Algérie : une marche nationale anti-Bouteflika
Les manifestations contre son cinquième mandat présidentiel se multiplient et prennent de l’ampleur… Hier, ils étaient des dizaines de milliers dans la rue
Plusieurs dizaines de milliers d’Algériens ont manifesté hier, pacifiquement pour l’essentiel, à travers le pays contre la perspective d’un cinquième mandat du président Abdelaziz Bouteflika, en scandant des slogans hostiles au pouvoir, face à une police paraissant débordée. A Alger, des affrontements ont opposé, non loin de la présidence, des policiers à des groupes de jeunes leur jetant des pierres, alors que l’essentiel des manifestants s’était dispersé sans incident. Les vitrines de quelques boutiques ont été brisées, une agence bancaire et une voiture incendiées, selon une journaliste de l’Agence France Presse (AFP).
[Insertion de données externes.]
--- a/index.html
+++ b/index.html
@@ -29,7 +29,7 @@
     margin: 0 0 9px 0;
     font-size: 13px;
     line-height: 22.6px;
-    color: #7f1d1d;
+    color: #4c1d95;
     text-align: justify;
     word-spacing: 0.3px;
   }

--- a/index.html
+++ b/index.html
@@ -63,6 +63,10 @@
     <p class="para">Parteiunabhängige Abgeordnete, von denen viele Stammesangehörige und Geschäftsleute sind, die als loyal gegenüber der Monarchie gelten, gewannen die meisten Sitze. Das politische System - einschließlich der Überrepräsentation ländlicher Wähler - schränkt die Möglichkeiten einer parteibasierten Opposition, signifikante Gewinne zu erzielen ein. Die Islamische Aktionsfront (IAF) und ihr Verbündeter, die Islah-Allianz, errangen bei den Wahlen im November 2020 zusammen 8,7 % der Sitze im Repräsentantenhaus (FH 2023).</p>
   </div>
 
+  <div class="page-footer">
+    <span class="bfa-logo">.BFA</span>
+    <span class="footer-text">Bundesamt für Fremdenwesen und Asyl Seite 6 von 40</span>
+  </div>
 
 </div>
Des journalistes de l’AFP ont également vu une dizaine de blessés, par des coups de matraque, des pierres que renvoyaient les policiers, des éclats de grenade lacrymogènes ou intoxiqués par les gaz. Les nombreuses manifestations en province se sont terminées sans incident. En annonçant le 10 février sa candidature à la présidentielle du 18 avril, Abdelaziz Bouteflika, au pouvoir depuis 1999 et handicapé par les séquelles d’un accident vasculaire cérébral (AVC) depuis 2013, a déclenché une contestation d’ampleur inédite en 20 ans et le visant directement, du jamais vu. La mobilisation a été bien supérieure à celle de la semaine passée à Alger, alors qu’il reste moins de trois jours au camp présidentiel pour déposer dans les délais – jusqu’à dimanche minuit – le dossier de candidature du président sortant devant le Conseil constitutionnel. Des sources sécuritaires ont fait état de « plusieurs dizaines de milliers de personnes » dans la capitale. Ces sources ont recensé des manifestations dans près des deuxtiers des wilayas (préfectures) du nord du pays, zone la plus peuplée, sans donner de chiffre de participation.
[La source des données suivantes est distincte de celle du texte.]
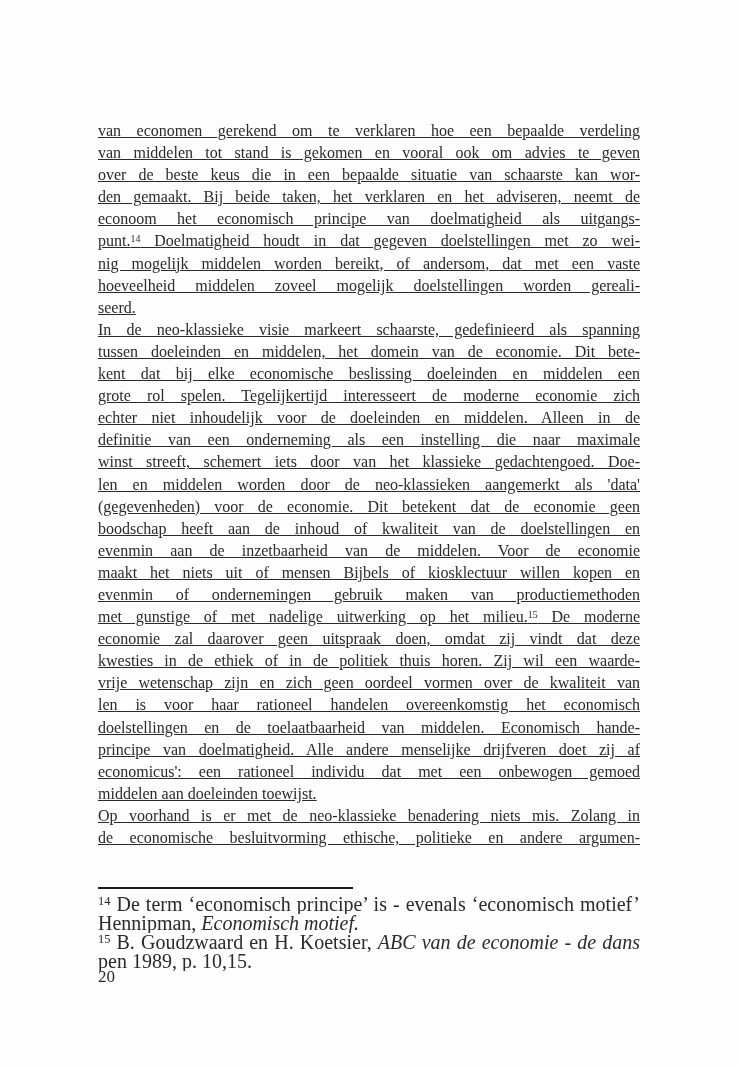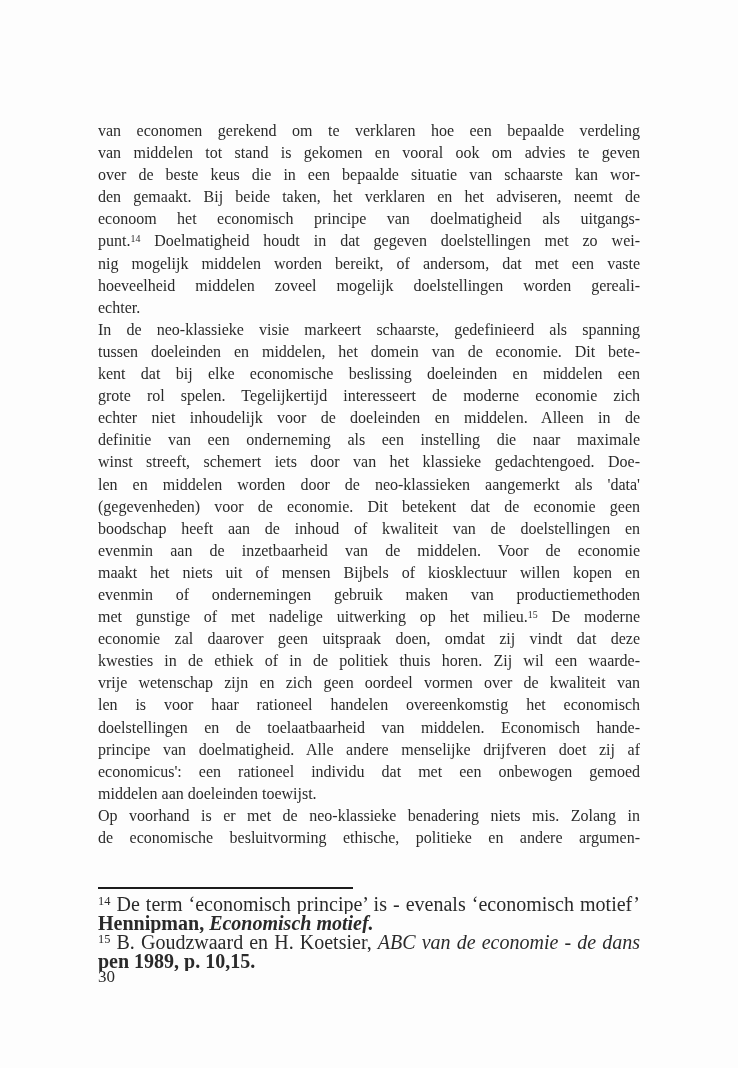--- a/index.html
+++ b/index.html
@@ -33,6 +33,7 @@
     text-align: justify;
     text-align-last: justify;
     overflow: hidden;
+    text-decoration: underline;
   }
   .text-line.end {
     text-align: left;

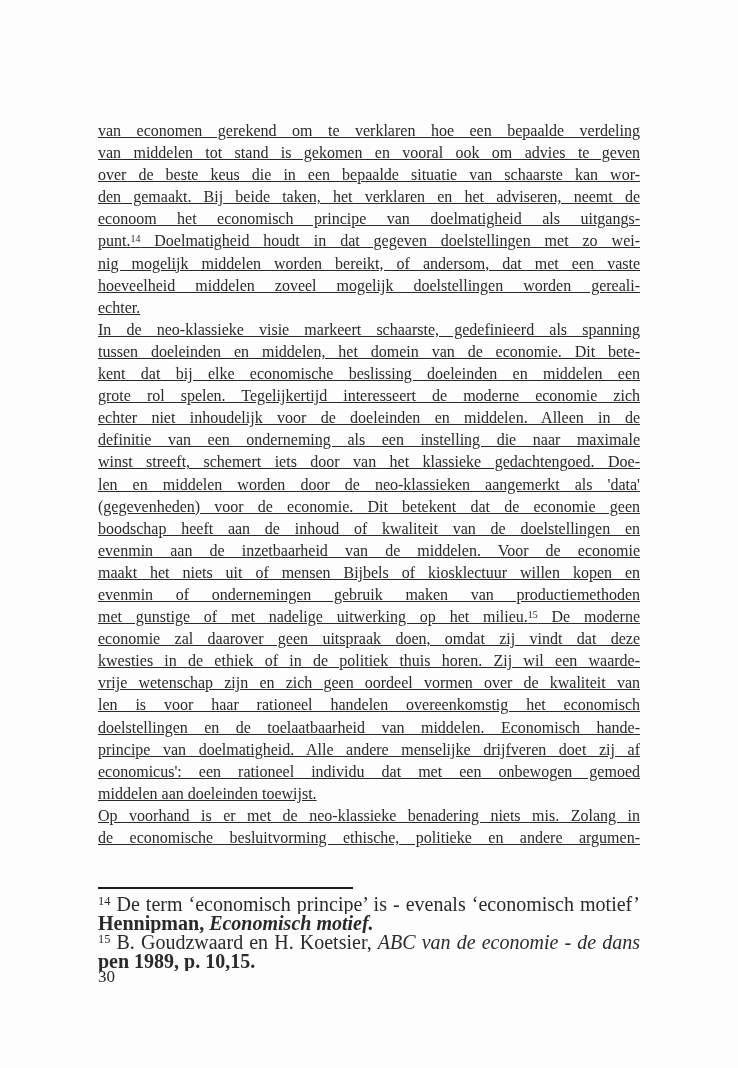--- a/index.html
+++ b/index.html
@@ -94,7 +94,7 @@
       <div class="text-line"><span>punt.</span><sup>14</sup><span> Doelmatigheid houdt in dat gegeven doelstellingen met zo wei-</span></div>
       <div class="text-line"><span>nig mogelijk middelen worden bereikt, of andersom, dat met een vaste</span></div>
       <div class="text-line"><span>hoeveelheid middelen zoveel mogelijk doelstellingen worden gereali-</span></div>
-      <div class="text-line end"><span>echter.</span></div>
+      <div class="text-line end"><span>seerd.</span></div>
       <div class="text-line"><span>In de neo-klassieke visie markeert schaarste, gedefinieerd als spanning</span></div>
       <div class="text-line"><span>tussen doeleinden en middelen, het domein van de economie. Dit bete-</span></div>
       <div class="text-line"><span>kent dat bij elke economische beslissing doeleinden en middelen een</span></div>

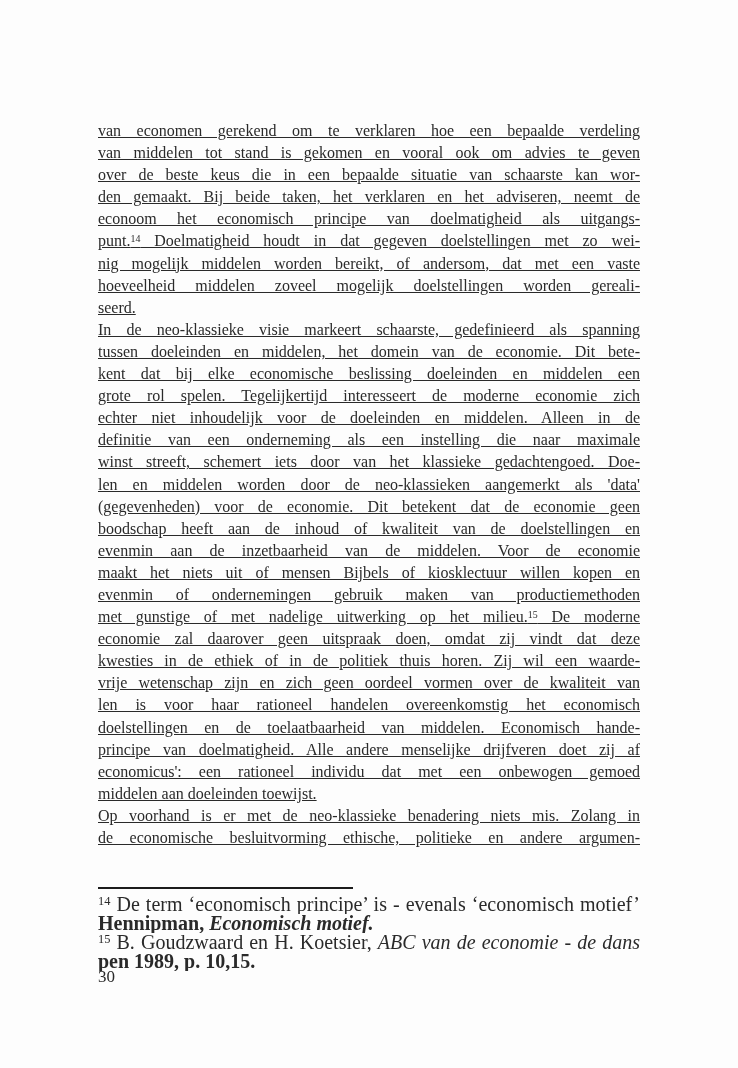--- a/index.html
+++ b/index.html
@@ -71,7 +71,6 @@
   .footnote-line.end {
     text-align: center;
     text-align-last: left;
-    font-weight: bold;
   }
   .page-number {
     position: absolute;

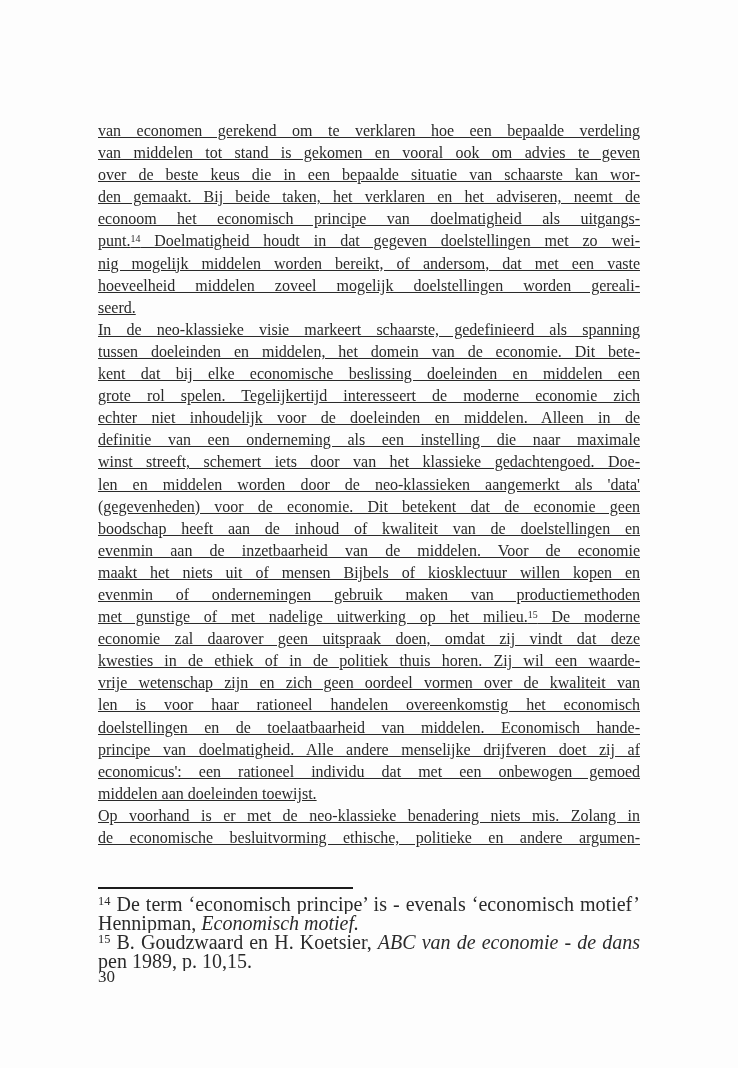--- a/index.html
+++ b/index.html
@@ -126,7 +126,7 @@
       <div class="footnote-line"><sup>15</sup><span> B. Goudzwaard en H. Koetsier, </span><i>ABC van de economie - de dans om het gouden kalf</i><span>, Kam-</span></div>
       <div class="footnote-line end"><span>pen 1989, p. 10,15.</span></div>
     </div>
-  <div class="page-number">30</div>
+  <div class="page-number">20</div>
 </div>
 
 </body></html>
Manifestations dans plusieurs villes
Brandissant des drapeaux algériens, une foule de dizaines de milliers de manifestants s’est rassemblée en début d’après-midi aux cris de « Pouvoir assassin » sur l’emblématique place de la Grande-Poste, dans le centre d’Alger.
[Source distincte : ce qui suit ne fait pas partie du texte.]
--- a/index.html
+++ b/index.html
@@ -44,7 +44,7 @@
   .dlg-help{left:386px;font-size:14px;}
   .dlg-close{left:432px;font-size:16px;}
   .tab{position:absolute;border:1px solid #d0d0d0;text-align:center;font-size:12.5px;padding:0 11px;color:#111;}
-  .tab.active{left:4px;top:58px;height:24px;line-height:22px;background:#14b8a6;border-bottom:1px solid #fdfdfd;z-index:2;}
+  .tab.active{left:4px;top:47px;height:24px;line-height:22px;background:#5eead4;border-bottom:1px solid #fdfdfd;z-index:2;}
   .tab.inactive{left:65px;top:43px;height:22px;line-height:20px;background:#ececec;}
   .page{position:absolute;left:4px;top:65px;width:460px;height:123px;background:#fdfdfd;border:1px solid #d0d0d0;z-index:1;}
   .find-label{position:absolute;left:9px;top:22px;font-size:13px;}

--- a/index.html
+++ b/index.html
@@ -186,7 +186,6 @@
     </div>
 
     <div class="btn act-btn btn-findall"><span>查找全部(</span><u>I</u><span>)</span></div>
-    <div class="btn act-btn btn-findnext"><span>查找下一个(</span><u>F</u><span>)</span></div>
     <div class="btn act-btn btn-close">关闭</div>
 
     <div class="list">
Aucun retour annoncé de Bouteflika
La foule, hommes et femmes de tous âges, n’a cessé de grossir, à mesure qu’arrivaient des cortèges de divers quartiers de la capitale – Casbah, Bab el-Oued ou 1er-Mai – qui le long du chemin, ont forcé plusieurs cordons de police, vite débordés. « Pacifique !, pacifique ! », scandaient les manifestants que quelques tirs de lacrymogènes, n’ont pas réussi à décourager. « Le peuple veut la chute du régime », « Non au 5e mandat ! », « On ne va pas s’arrêter ! », a-t-on également entendu. Aux balcons du centre-ville, des habitants solidaires agitaient des drapeaux algériens, verts et blancs frappés du croissant et de l’étoile rouge. La candidature d’Abdelaziz Bouteflika sera bueb déposée le 3 mars, a annoncé son directeur de campagne, Abdelmalek Sellal. « Personne n’a le droit d’empêcher un citoyen algérien de se porter candidat. C’est un droit constitutionnel. » Le retour en Algérie du chef de l’Etat, hospitalisé depuis dimanche à Genève, officiellement « pour des examens médicaux périodiques », n’a cependant toujours pas été annoncé.